- Born: 1957 (age 68–69)
- Known for: Portraiture
- Spouse: Thorhammer Beowulf (married c. 1985, widowed 2015)
- Children: Thorsten Halley, Bjorn Toren, Thorin, and Beren

= Melissa Beowulf =

Australian artist

Melissa Beowulf (born 1957) is an Australian artist, specialising in portraiture. She grew up in Sydney, Australia and moved to Canberra in the late 1980s, later working between both Woollahra and Canberra.

== Education ==
Beowulf undertook a masters in Art Practice in Sydney.

== Art awards ==
In 2000, Beowulf was a finalist in the Archibald Prize with a portrait of painter Ken Done.

In 2001, she was selected for the Archibald Prize's Salon des Refusés for her portrait of the National Gallery's Brian Kennedy.

In 2002, she was a finalist in the Doug Moran National Portrait Prize for her portrait of Nancy Wake, later acquired by the National Portrait Gallery. Beowulf chose Wake as a subject to help ensure she got more recognition for her service within Australia.

In 2010, she was a finalist in the Portia Geach Memorial Award with a portrait of comedian Adam Spencer. She was also highly commended for that award in 1998, 2000, 2001 and 2003. Her 1998 entry was a portrait of Pru Goward. Her 2003 entry was a self-portrait.

== Public collections ==
In 2006, the National Portrait Gallery of Australia acquired Beowulf's portrait of war veteran Nancy Wake (2001), with funds provided by Leonard Gordon Darling AM CMG. The Gallery also has her portrait of Donald Horne (2000), received through the Australian Government's Cultural Gifts Program 2015.

== Exhibitions ==

=== Group exhibitions ===
- M16 Artists' Exhibition, Canberra, 21 August - 7 September 2014
- Mystic Visions, Beowulf Galleries Woollahra, June - 29 July 2007
- Unhung heroes, Paintbox Fine Art, May 2005
- The Unhung Heroes, Made for Australia Galleries, Deakin, Canberra, July 2002
- Tenants Show, Leichhardt Street Studios, Kingston, Canberra, September 2001

=== Solo exhibitions ===

- Framework of Injustice, M16 Artspace, Griffith, Canberra February-March 2021

== Personal life ==
Beowulf and her husband, Thorhammer (Thor) Beowulf had five sons; Thorsten Halley, Bjorn Toren, Thorin, and Beren. Thor died from pancreatic cancer on 7 August 2015.

On 12 October that same year, Beowulf's mother-in-law, 81-year-old Katherine Helene Panin, was found dead at the base of some stairs at their shared home in Red Hill. In August 2017, Beowulf and her son Bjorn, faced the ACT Magistrates Court, formally charged with the October 2015 murder of Panin. Both plead not guilty and were remanded in custody. One of Beowulf's other sons, Thorsten, later appeared in the ACT Magistrates Court, and similarly plead not guilty, and was remanded in custody. Their assets may have been frozen, which could have impeded their bail applications.

In September 2017, the National Portrait Gallery stated that Beowulf's portrait of Nancy Wake would not be removed from display, and that nothing would be done while the matter was before the courts.

In early December 2017, the prosecution requested more time for the case, in order to gather financial documents. Beowulf's lawyer, Rachel Bird, noted in her objection that the 15-month investigation had already included a search of the family home for the same information. The trio reappeared at the family violence court on 19 December 2017, and Magistrate Bernadette Boss committed them to stand trial in the ACT Supreme Court on 1 February 2018. For that day, Bjorn, Melissa and Thorsten's cases were included in the court's list.

On 31 October 2018, Beowulf and her sons Bjorn and Thorsten were released on bail in the ACT Supreme Court.

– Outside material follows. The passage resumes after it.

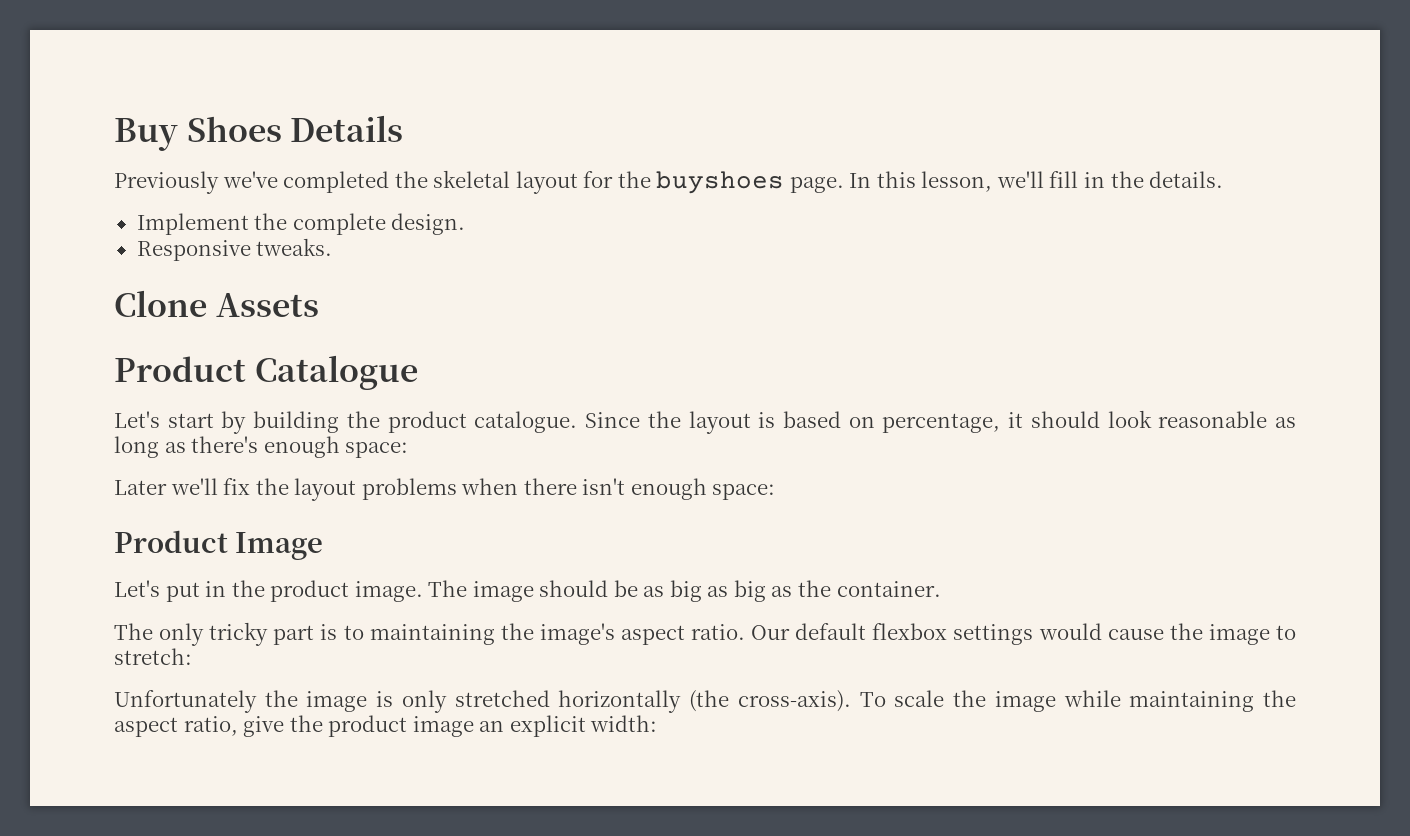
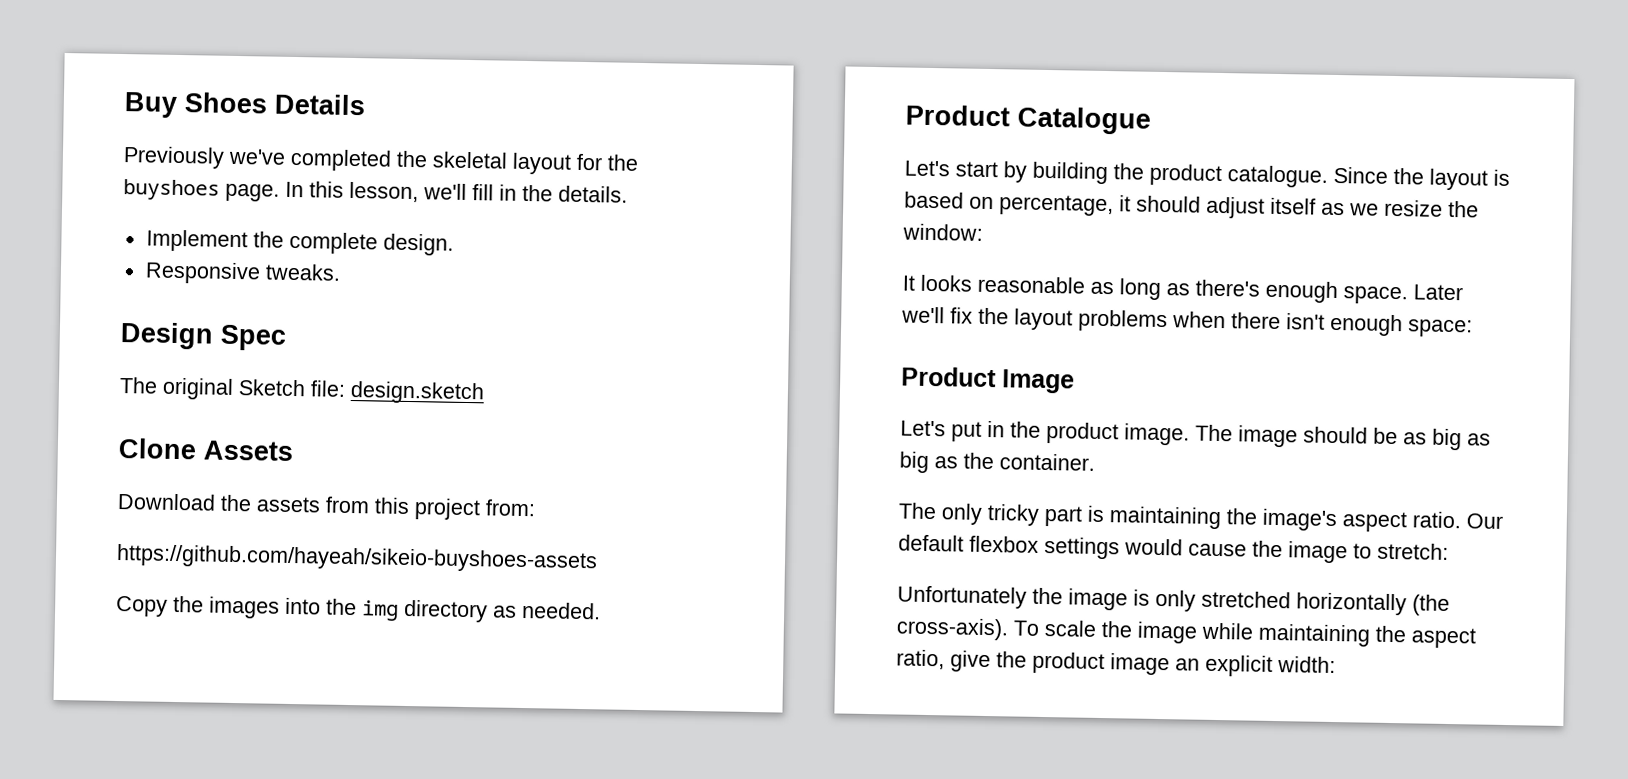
[114,290,319,317] Clone Assets -> [120,322,287,351] [119,377,485,405] [118,438,294,462] [117,492,536,521] [116,543,598,574] [115,595,601,623] Design Spec // The original Sketch file: design.sketch // Clone Assets // Download the assets from this project from: // https://github.com/hayeah/sikeio-buyshoes-assets // Copy the images into the img directory as needed.
[1107,410,1152,428] look -> [1206,196,1479,219] [902,223,983,241] [902,274,972,292] adjust itself as we resize the window: // It looks
[345,442,409,458] space: // -> [1343,286,1408,305] space.
[343,625,364,640] to -> (1105, 514) none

Their trial began in the ACT Supreme Court on 19 February 2019. A jury returned the verdict of not guilty for the trio on 12 April 2019.

In 2021, Beowulf held a solo exhibition at M16 Artspace in Griffith, reflecting on her incarceration. The exhibition recreated the rooms at the Alexander Maconochie Centre with sculptural materials.